473,405 Members | 2,261 Online
Bytes | Software Development & Data Engineering Community
Post Job

Home Posts Topics Members FAQ

Join Bytes to post your question to a community of 473,405 software developers and data experts.

RFC: A Distributed Universal SGML/XML Catalogue Management System

Rationale
=========

Many applications today benefit from an SGML and/or XML Entity Catalogue
to dereference entities referenced by a Public Identifier. For a
validating SGML parser this is an absolute requirement. For any
SGML or XML parser it serves to enable entities such as DTDs and
modules to be resolved locally.

Hitherto, different packages and applications have distributed entity
catalogues. Examples are Docbook, HTML Validators, the OpenSP parser,
and operating system distros. However, there is little coordination
between the distributors of these, and no common package distributors
can rely on.
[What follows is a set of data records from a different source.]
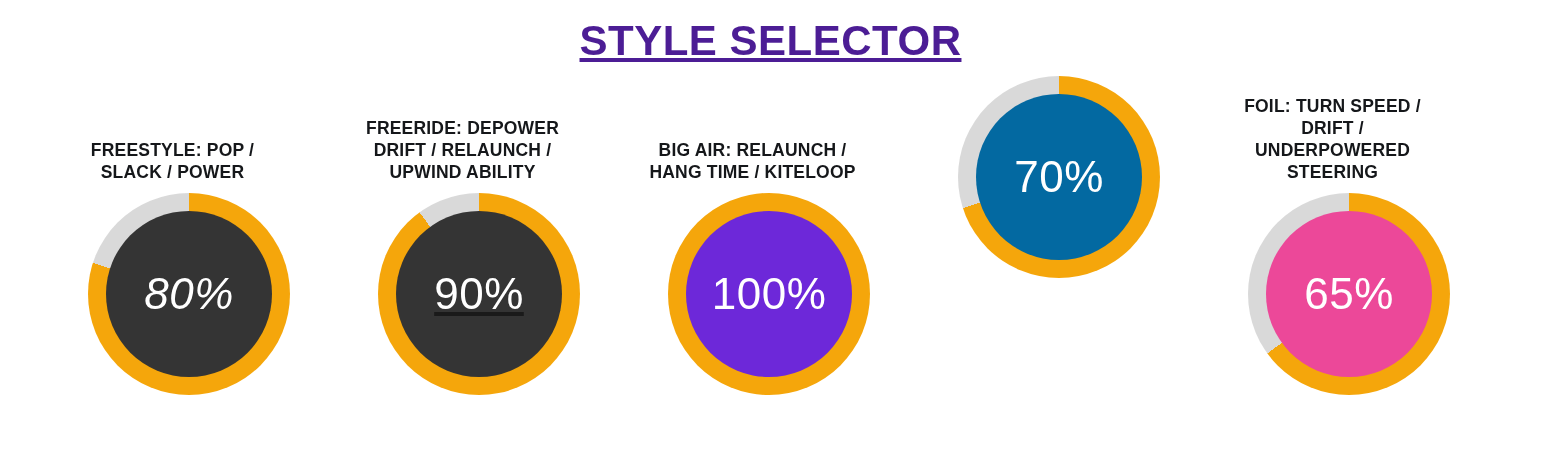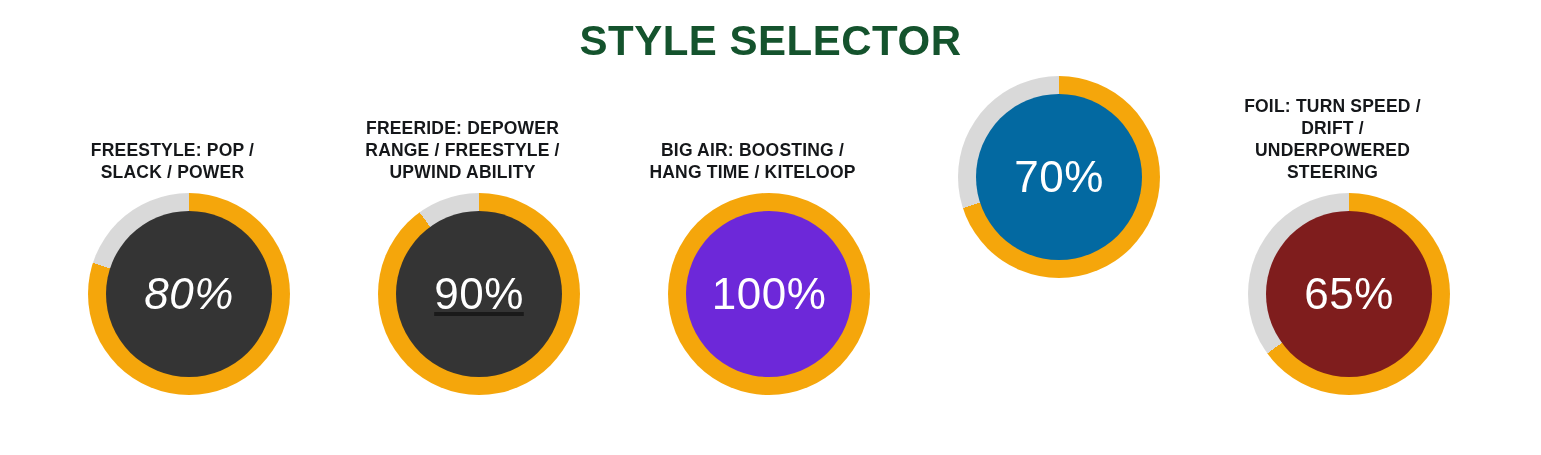--- a/index.html
+++ b/index.html
@@ -109,21 +109,21 @@
     display: flex;
     align-items: flex-end;
     justify-content: center;
   }
 </style>
 </head>
 <body style="background: rgb(255, 255, 255);">
 
 <div class="page">
 
-  <div class="page-title" style="color: #14532d;">STYLE SELECTOR</div>
+  <div class="page-title" style="color: #4c1d95; text-decoration: underline;">STYLE SELECTOR</div>
 
   <div class="gauges-row">
 
     <div class="gauge-cell">
       <div class="label-box">
         <div class="gauge-label">
           <div>FREESTYLE: POP /</div>
           <div>SLACK / POWER</div>
         </div>
       </div>
@@ -132,36 +132,36 @@
         <div class="gauge-hub" style="background: rgb(52, 52, 52); font-style: italic;">
           <div class="gauge-value" style="color: rgb(255, 255, 255);">80%</div>
         </div>
       </div>
     </div>
 
     <div class="gauge-cell">
       <div class="label-box">
         <div class="gauge-label">
           <div>FREERIDE: DEPOWER</div>
-          <div>RANGE / FREESTYLE /</div>
+          <div>DRIFT / RELAUNCH /</div>
           <div>UPWIND ABILITY</div>
         </div>
       </div>
       <div class="gauge-wrap">
         <div class="gauge-ring" style="background: conic-gradient(rgb(245, 166, 11) 0deg, rgb(245, 166, 11) 324deg, rgb(217, 217, 217) 324deg, rgb(217, 217, 217) 360deg);"></div>
         <div class="gauge-hub" style="background: rgb(52, 52, 52); text-decoration: underline;">
           <div class="gauge-value" style="color: rgb(255, 255, 255);">90%</div>
         </div>
       </div>
     </div>
 
     <div class="gauge-cell">
       <div class="label-box">
         <div class="gauge-label">
-          <div>BIG AIR: BOOSTING /</div>
+          <div>BIG AIR: RELAUNCH /</div>
           <div>HANG TIME / KITELOOP</div>
         </div>
       </div>
       <div class="gauge-wrap">
         <div class="gauge-ring" style="background: rgb(245, 166, 11);"></div>
         <div class="gauge-hub" style="background: #6d28d9;">
           <div class="gauge-value" style="color: rgb(255, 255, 255);">100%</div>
         </div>
       </div>
     </div>
@@ -179,20 +179,20 @@
       <div class="label-box">
         <div class="gauge-label">
           <div>FOIL: TURN SPEED /</div>
           <div>DRIFT /</div>
           <div>UNDERPOWERED</div>
           <div>STEERING</div>
         </div>
       </div>
       <div class="gauge-wrap">
         <div class="gauge-ring" style="background: conic-gradient(rgb(245, 166, 11) 0deg, rgb(245, 166, 11) 234deg, rgb(217, 217, 217) 234deg, rgb(217, 217, 217) 360deg);"></div>
-        <div class="gauge-hub" style="background: #7f1d1d;">
+        <div class="gauge-hub" style="background: #ec4899;">
           <div class="gauge-value" style="color: rgb(255, 255, 255);">65%</div>
         </div>
       </div>
     </div>
 
   </div>
 </div>
 
 </body></html>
Even in tightly-controlled environments such as the
Debian packages, the W3C Validator includes its own Entity
Catalogue rather than relying on it being available as a dependency.
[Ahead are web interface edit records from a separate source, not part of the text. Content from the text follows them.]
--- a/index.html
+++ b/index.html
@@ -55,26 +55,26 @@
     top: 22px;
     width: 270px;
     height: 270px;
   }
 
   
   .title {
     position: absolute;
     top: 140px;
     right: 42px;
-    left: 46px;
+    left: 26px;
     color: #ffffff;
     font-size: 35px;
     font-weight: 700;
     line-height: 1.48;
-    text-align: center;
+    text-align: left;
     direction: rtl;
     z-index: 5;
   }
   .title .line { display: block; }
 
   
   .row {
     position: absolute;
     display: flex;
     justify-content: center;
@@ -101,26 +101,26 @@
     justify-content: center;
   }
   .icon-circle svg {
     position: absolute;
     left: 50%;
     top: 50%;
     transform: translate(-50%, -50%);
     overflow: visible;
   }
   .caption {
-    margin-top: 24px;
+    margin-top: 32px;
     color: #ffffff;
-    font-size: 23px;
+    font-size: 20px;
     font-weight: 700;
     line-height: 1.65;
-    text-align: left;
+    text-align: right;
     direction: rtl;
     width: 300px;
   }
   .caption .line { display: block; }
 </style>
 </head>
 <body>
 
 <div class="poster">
This situation should be rationalised to allow for an SGML and XML
catalogue to be a single package on which other packages can depend.
In this note, we propose a framework for managing such a package.

Goals
=====
* To maintain a Universal Catalogue
* To provide an automated process for generating local installations of
all or part of the Universal Catalogue.
* To minimise the effort and coordination required to ensure that the
universal catalogues and local installations remain up-to-date.
In particular, end-users should be offered a self-maintaining default
installation that eliminates effort on their part altogether.
* To enable control of different parts of the catalogue to be delegated
to the people/organisations responsible for them.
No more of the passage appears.